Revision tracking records
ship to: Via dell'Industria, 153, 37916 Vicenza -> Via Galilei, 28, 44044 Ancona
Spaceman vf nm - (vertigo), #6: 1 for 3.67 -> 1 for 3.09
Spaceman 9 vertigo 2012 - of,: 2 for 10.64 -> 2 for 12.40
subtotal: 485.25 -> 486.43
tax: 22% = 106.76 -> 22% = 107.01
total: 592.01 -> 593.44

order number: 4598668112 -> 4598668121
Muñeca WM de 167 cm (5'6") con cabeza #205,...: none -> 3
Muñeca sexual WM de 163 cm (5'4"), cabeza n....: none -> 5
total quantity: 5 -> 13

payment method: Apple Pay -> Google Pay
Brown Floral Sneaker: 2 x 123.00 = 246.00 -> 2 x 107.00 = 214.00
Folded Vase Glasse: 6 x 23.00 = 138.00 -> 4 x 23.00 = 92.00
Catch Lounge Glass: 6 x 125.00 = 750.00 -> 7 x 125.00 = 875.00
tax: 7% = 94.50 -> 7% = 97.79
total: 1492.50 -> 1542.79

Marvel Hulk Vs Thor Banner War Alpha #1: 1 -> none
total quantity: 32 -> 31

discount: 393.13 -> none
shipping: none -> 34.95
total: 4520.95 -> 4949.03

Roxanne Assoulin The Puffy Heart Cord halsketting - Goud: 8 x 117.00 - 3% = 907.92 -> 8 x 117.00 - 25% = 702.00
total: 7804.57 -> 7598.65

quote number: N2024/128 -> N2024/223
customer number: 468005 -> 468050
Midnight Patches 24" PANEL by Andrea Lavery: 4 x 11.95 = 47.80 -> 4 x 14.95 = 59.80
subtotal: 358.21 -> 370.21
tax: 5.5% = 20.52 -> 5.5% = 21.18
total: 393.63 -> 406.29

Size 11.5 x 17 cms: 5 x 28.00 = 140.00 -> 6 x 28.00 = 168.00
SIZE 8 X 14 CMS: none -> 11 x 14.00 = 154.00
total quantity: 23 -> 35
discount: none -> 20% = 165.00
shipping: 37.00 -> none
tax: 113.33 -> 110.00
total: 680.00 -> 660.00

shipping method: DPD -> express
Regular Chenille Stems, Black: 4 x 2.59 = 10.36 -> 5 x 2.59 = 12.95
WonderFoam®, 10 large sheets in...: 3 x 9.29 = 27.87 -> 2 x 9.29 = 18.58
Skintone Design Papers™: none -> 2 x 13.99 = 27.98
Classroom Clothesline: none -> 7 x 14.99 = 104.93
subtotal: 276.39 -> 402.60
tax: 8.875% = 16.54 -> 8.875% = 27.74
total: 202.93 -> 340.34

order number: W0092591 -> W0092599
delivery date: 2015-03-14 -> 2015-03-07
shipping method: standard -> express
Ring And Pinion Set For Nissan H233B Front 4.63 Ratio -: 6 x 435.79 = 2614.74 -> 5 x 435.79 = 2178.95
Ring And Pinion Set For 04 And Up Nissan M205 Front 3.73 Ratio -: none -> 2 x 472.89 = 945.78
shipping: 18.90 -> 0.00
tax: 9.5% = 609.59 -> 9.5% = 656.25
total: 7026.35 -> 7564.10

* **What the exercise asks**:
Copy out every line of the data that includes "cabeza".

* **Result of this exercise**:
Muñeca WM de 167 cm (5'6") con cabeza #205,...: none -> 3
Muñeca sexual WM de 163 cm (5'4"), cabeza n....: none -> 5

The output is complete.